Дэвид помотал головой, пытаясь осознать, что он говорит.
– Но как она стала ирландкой?
– Отправкой эмигрантов часто занимались нечистые на руку люди. Бедные родители твоей мамы ни слова не разумели по-английски. Корабль доставил их в Дублин, и они думали, что сядут там на другой корабль, до Америки, но так и застряли в Ирландии. Твой дед был краснодеревщиком, причем хорошим, и при помощи других евреев сумел открыть мастерскую. Дело пошло успешно. Дети росли, разговаривая на английском. Их поощряли к этому, чтобы они не выделялись среди других. Но мне кажется, где-то глубоко в них так и остался первый язык.

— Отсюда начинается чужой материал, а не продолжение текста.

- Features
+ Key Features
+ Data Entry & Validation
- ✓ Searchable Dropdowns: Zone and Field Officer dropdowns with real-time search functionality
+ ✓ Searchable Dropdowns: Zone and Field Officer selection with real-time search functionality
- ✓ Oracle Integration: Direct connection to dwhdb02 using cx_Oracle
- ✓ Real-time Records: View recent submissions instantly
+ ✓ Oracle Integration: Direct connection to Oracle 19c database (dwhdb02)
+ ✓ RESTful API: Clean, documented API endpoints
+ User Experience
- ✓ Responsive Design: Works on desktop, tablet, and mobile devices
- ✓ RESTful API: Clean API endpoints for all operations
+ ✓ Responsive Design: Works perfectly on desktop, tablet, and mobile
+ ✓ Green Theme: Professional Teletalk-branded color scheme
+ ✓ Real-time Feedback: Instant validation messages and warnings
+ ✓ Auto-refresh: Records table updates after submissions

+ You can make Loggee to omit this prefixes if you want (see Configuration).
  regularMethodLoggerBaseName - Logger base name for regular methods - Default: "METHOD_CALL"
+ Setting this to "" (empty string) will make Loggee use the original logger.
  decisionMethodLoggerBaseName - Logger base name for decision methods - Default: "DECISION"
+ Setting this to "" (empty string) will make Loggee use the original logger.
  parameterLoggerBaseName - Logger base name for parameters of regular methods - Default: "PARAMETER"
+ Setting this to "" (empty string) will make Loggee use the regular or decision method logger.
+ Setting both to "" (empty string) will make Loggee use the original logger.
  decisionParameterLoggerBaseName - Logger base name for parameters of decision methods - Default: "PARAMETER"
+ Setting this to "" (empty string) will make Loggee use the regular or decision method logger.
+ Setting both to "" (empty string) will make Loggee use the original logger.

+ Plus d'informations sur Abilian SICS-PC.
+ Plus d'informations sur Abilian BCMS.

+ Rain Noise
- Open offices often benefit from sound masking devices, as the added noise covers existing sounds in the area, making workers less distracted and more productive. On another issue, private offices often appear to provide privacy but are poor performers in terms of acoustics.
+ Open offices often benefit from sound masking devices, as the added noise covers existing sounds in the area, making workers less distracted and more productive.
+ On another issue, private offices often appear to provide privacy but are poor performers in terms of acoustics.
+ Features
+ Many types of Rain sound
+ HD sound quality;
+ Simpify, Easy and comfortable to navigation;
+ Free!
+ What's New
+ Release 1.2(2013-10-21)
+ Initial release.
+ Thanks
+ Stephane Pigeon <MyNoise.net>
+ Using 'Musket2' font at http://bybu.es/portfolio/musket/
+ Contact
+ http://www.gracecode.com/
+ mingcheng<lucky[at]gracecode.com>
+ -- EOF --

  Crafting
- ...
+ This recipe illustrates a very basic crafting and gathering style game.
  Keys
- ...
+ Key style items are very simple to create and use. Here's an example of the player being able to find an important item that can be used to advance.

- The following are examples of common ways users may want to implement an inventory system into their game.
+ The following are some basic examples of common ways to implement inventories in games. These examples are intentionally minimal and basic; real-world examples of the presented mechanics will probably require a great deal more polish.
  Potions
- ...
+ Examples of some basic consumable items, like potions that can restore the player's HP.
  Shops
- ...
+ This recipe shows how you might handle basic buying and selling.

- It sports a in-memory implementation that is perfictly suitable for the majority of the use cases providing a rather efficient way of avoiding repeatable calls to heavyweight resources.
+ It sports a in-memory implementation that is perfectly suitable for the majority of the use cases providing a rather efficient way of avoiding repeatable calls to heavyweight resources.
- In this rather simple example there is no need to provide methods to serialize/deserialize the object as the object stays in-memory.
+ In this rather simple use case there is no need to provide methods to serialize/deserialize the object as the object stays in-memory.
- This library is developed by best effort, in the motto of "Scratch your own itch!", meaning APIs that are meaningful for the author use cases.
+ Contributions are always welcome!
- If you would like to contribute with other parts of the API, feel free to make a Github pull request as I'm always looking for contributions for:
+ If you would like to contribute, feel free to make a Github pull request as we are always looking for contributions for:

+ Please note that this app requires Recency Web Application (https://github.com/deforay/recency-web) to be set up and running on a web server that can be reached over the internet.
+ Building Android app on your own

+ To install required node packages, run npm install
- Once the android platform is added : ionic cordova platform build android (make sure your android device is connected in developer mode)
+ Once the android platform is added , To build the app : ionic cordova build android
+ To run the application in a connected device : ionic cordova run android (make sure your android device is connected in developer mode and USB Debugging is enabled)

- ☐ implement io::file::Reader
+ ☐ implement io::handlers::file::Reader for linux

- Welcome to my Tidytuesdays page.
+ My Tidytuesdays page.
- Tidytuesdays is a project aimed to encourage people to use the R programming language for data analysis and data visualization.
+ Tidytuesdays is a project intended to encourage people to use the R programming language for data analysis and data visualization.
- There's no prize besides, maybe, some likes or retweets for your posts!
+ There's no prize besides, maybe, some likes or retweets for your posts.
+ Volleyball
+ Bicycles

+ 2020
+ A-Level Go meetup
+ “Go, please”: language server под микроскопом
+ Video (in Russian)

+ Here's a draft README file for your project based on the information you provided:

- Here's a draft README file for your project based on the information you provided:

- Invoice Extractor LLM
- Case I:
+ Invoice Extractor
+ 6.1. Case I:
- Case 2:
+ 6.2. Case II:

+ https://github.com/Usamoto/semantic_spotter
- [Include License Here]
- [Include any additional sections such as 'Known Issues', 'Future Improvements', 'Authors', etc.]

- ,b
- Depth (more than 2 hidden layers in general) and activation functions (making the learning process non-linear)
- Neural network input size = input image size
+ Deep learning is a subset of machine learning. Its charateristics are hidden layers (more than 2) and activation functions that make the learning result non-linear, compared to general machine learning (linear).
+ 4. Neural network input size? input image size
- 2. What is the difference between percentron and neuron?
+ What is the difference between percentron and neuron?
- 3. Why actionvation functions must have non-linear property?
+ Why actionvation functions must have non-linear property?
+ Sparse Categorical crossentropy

– Мама говорила по-русски?
–
Некоторое время отец молчал, потом продолжил:
– С годами твоя мать стала учительницей музыки. Незадолго до того, как я ее встретил. Приближалось Пасхальное восстание, положение становилось опасным. Фельдман решил продать мастерскую и переехать в Америку. Там у них жили родственники. Лучше поздно, чем никогда, правда? – Он снова улыбнулся, с грустью. – А вот твоя мать не хотела ехать, хотела остаться в Ирландии. Возникли и другие трудности: семья была очень религиозной, но твоя мама полагала, что все это чепуха. Так думал и я. В итоге вышла ссора, родители и сестры уплыли, и она больше с ними не виделась. Они не переписывались, ее отец заправлял всем и полностью порвал с дочерью. Если честно, мне кажется, что мистер Фельдман был, в общем-то, старым скотом. Я не знаю, где теперь ее сестры. Не могу даже сообщить им, что она умерла, – добавил он уныло.
– Почему вы мне не рассказывали?
– Эх, сынок, мы решили так: пусть все считают твою мать обычной ирландкой. Она хотела этого ради твоего блага, потому как знала, что здесь… – Глаза его сузились. – О, не как раньше в России, конечно, и не как сейчас в Германии, но некоторое предубеждение есть. И всегда было. Неофициальные квоты для евреев. Даже в средней школе есть квота, знаешь ли. – Отец серьезно посмотрел на Дэвида. – Твоя мать хотела забыть о своем происхождении ради твоего блага. Документы иммиграционной службы, заведенные на нее, погибли во время Восстания, я это выяснил. В брачном свидетельстве мы записаны как британцы, Ирландия ведь принадлежала тогда Британии. – Он вдруг разозлился. – То, что люди делятся по национальным и религиозным признакам, вот это хуже всего. Это ведет лишь к бедам и кровопролитию. Посмотри на Германию.
Дэвид сидел, призадумавшись. В школе учились несколько еврейских мальчиков, выходивших из зала, когда читались утренние молитвы. Иногда на площадке для игр им вслед летели обидные прозвища: «жид» или «еврейчик». Дэвиду было жалко их. К ирландцам тоже относились предвзято, но евреям приходилось хуже.
– Получается, я еврей, – сказал он.
– Согласно их правилам, да, поскольку твоя мать была еврейкой. Но в нашем понимании ты не еврей и не христианин. Ты не обрезан и не крещен, и… – отец наклонился к нему и взял за руку, – ты просто мамин Дэви, и можешь стать тем, кем захочешь.
– Евреем я себя не чувствую, – проговорил Дэвид тихо. – Впрочем, что значит чувствовать себя евреем? – Он нахмурился. – Но… но если мама не хотела, чтобы я знал, то почему… почему обратилась ко мне на идиш? Что она сказала, пап?
Отец покачал головой:
– Прости, сынок, я не знаю. Она никогда не разговаривала на идиш со мной. Я думал, что она совсем его забыла. Вероятно, под конец ее бедный разум просто вернулся в детство.
Дэвид плакал, слезы струились по его щекам. Они с отцом молча сидели в гостиной, где не раздавалось никаких звуков. Когда рыдания Дэвида поутихли, отец подошел и взял его за руку.